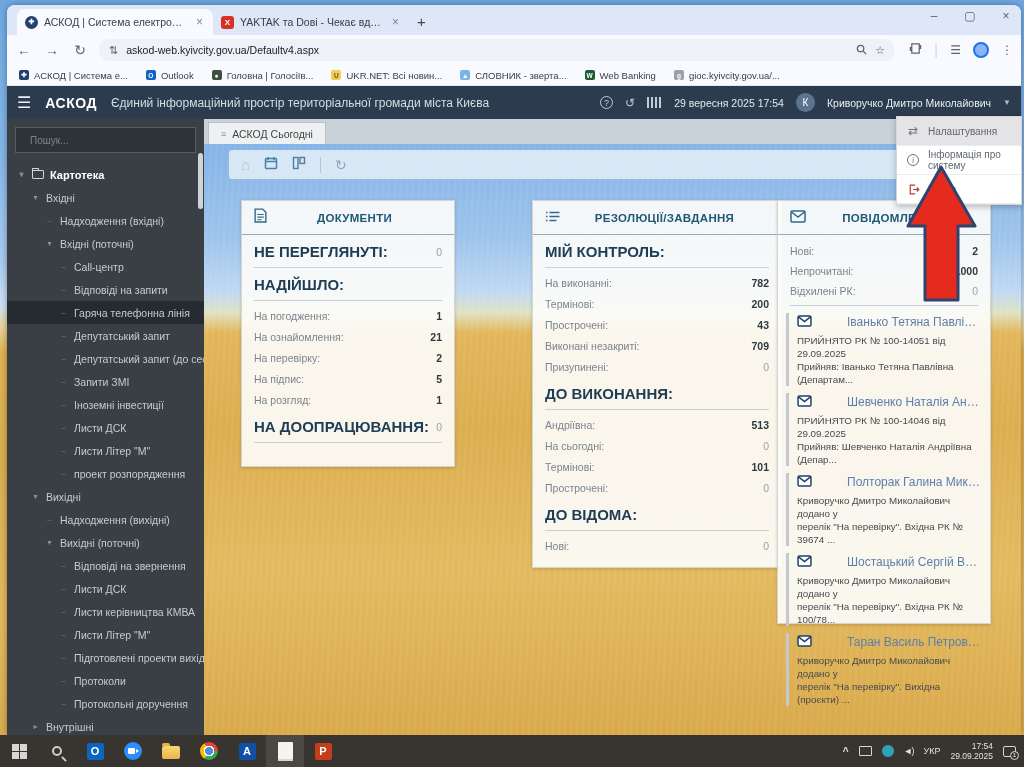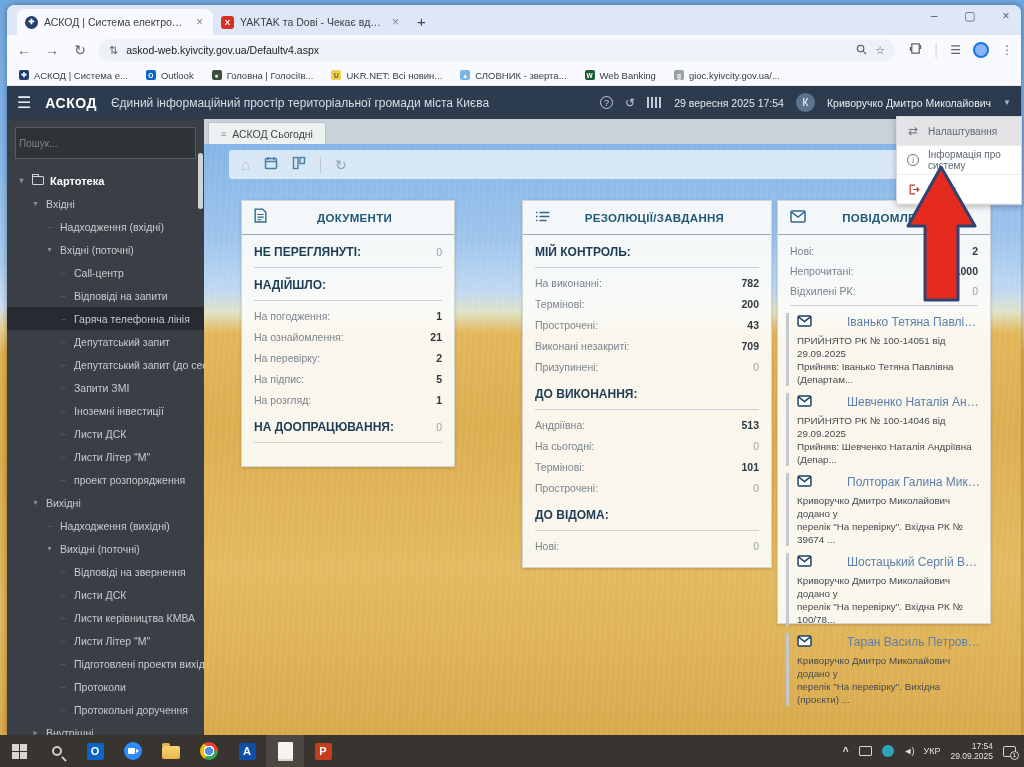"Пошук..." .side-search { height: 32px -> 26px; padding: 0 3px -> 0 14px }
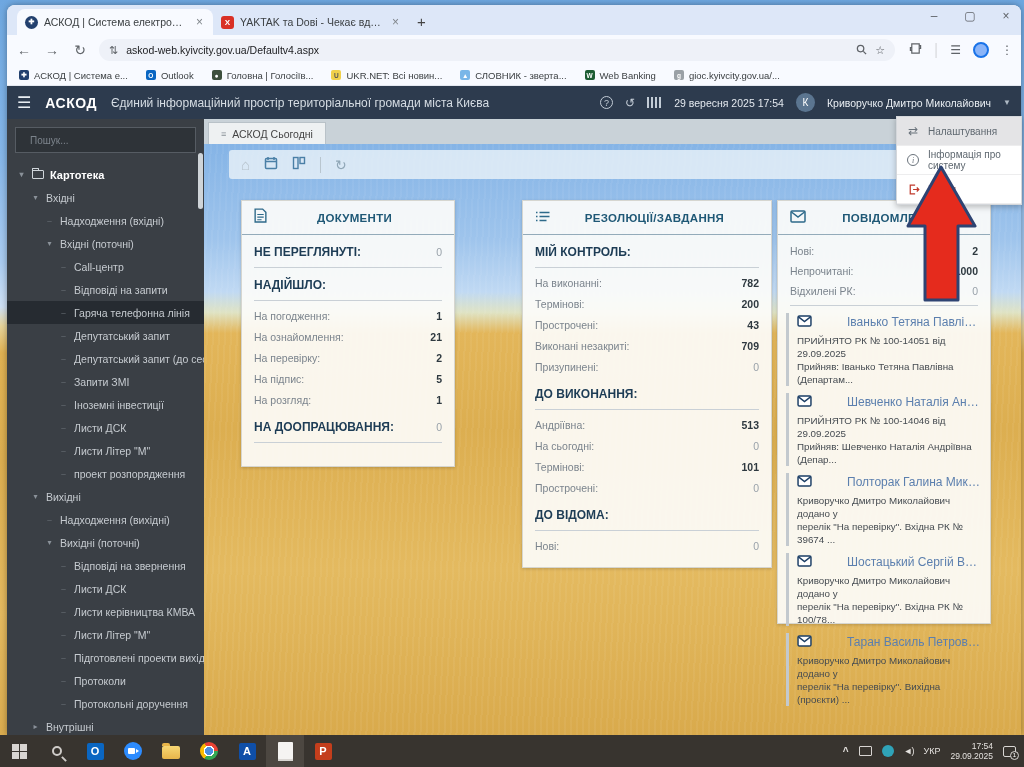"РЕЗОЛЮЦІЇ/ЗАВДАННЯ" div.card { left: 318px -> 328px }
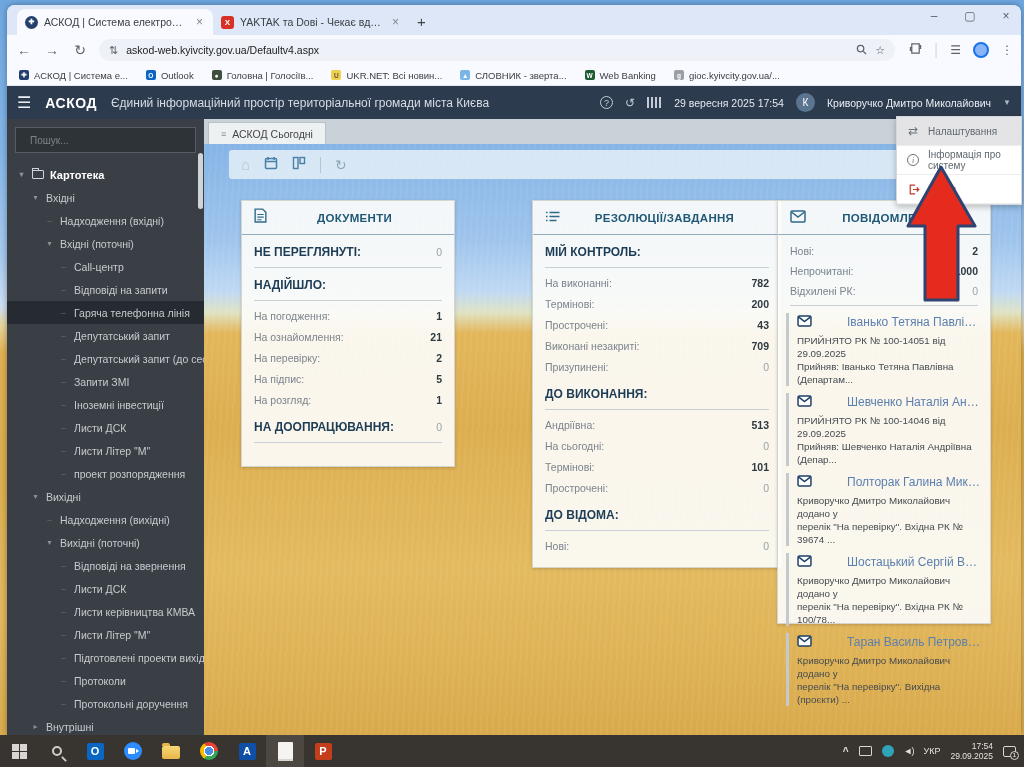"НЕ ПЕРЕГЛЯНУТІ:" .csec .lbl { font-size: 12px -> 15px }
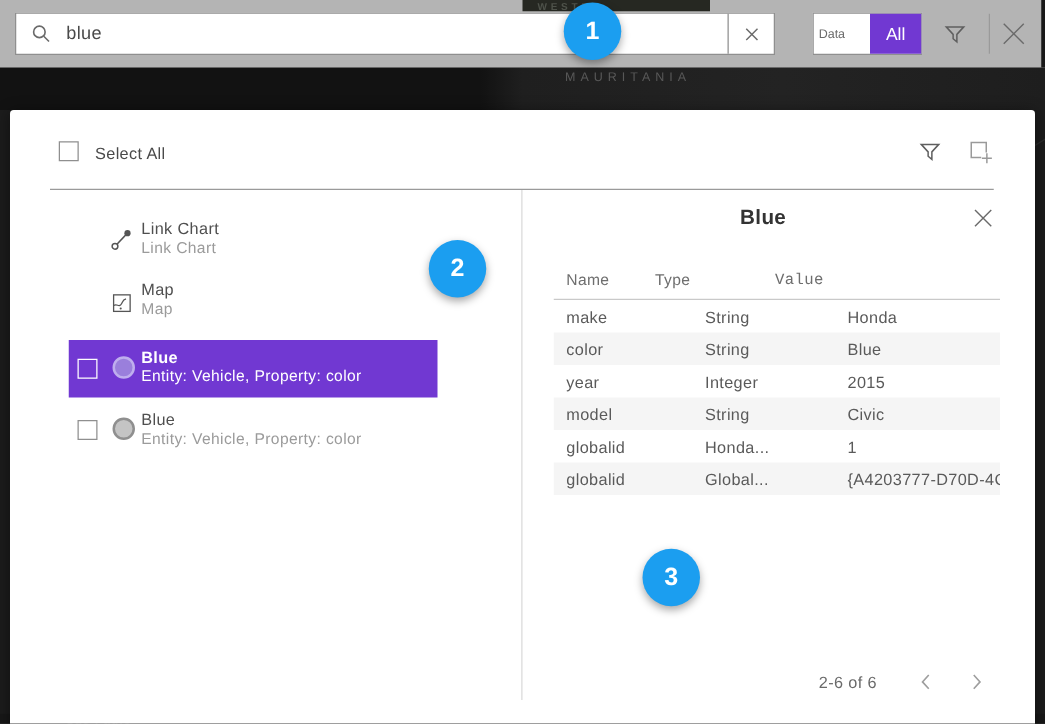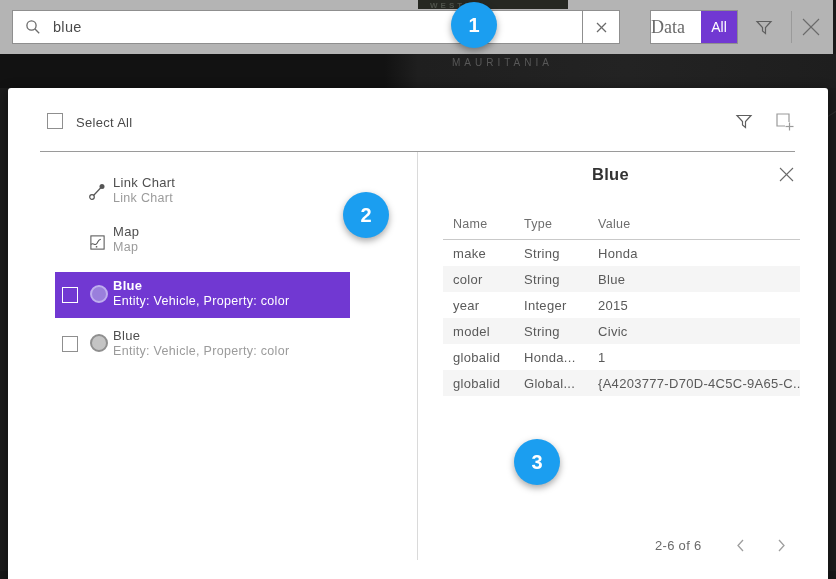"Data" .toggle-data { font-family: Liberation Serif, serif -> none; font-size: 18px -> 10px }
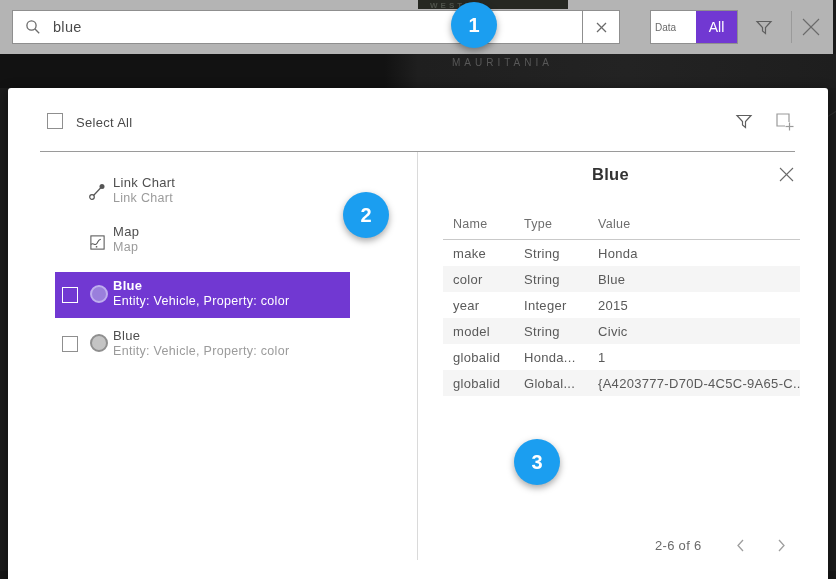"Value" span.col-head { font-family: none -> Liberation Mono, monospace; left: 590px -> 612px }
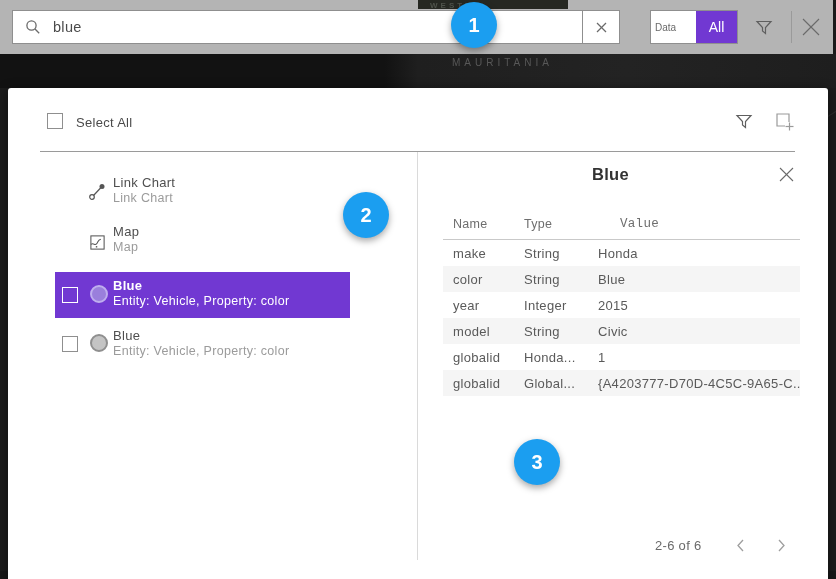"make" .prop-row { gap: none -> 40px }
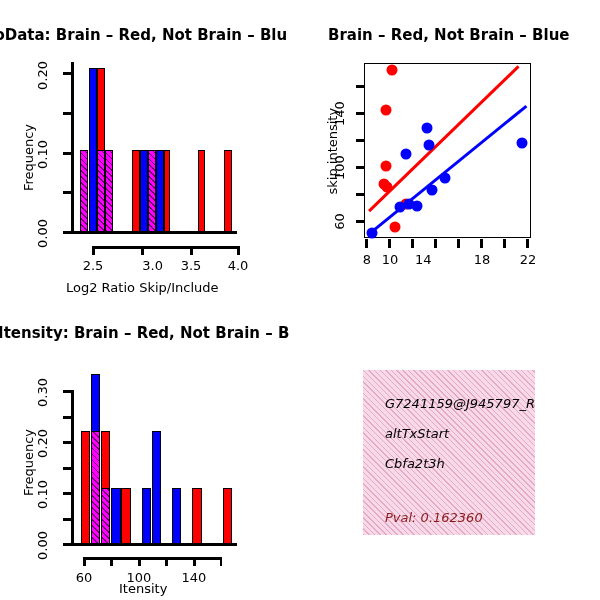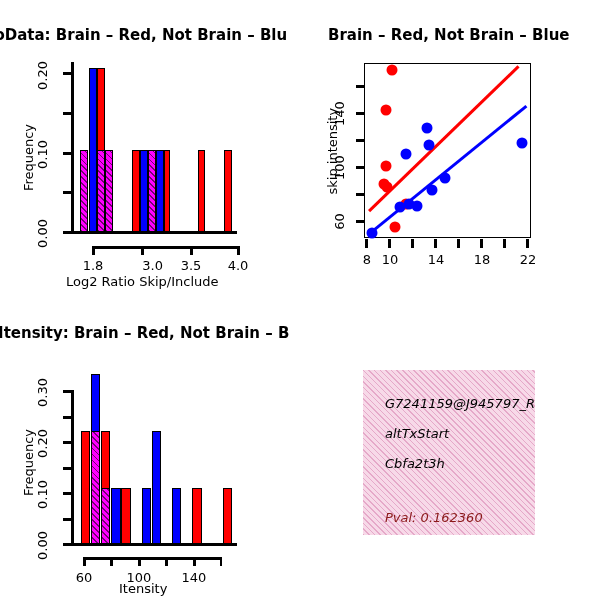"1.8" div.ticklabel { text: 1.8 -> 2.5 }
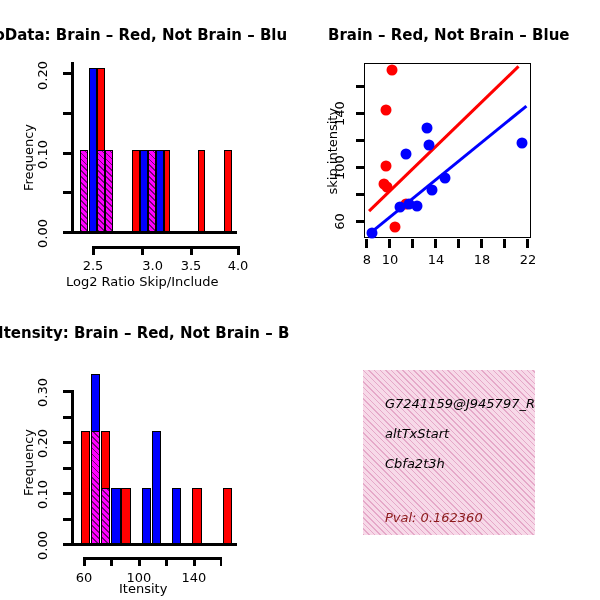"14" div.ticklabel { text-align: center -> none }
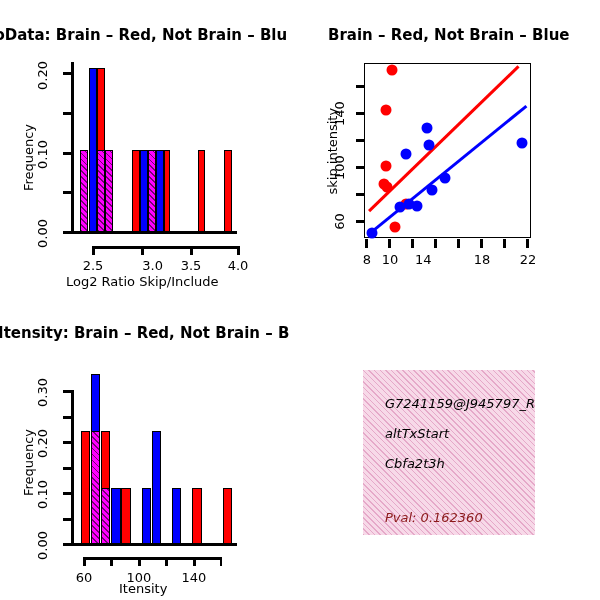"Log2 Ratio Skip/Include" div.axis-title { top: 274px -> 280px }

Task prompt
Everything in the entries above should be transcribed exactly, apart from the pictures.

Exercise answer
"Пошук..." .side-search { height: 32px -> 26px; padding: 0 3px -> 0 14px }
"РЕЗОЛЮЦІЇ/ЗАВДАННЯ" div.card { left: 318px -> 328px }
"НЕ ПЕРЕГЛЯНУТІ:" .csec .lbl { font-size: 12px -> 15px }
"Data" .toggle-data { font-family: Liberation Serif, serif -> none; font-size: 18px -> 10px }
"Value" span.col-head { font-family: none -> Liberation Mono, monospace; left: 590px -> 612px }
"make" .prop-row { gap: none -> 40px }
"1.8" div.ticklabel { text: 1.8 -> 2.5 }
"14" div.ticklabel { text-align: center -> none }
"Log2 Ratio Skip/Include" div.axis-title { top: 274px -> 280px }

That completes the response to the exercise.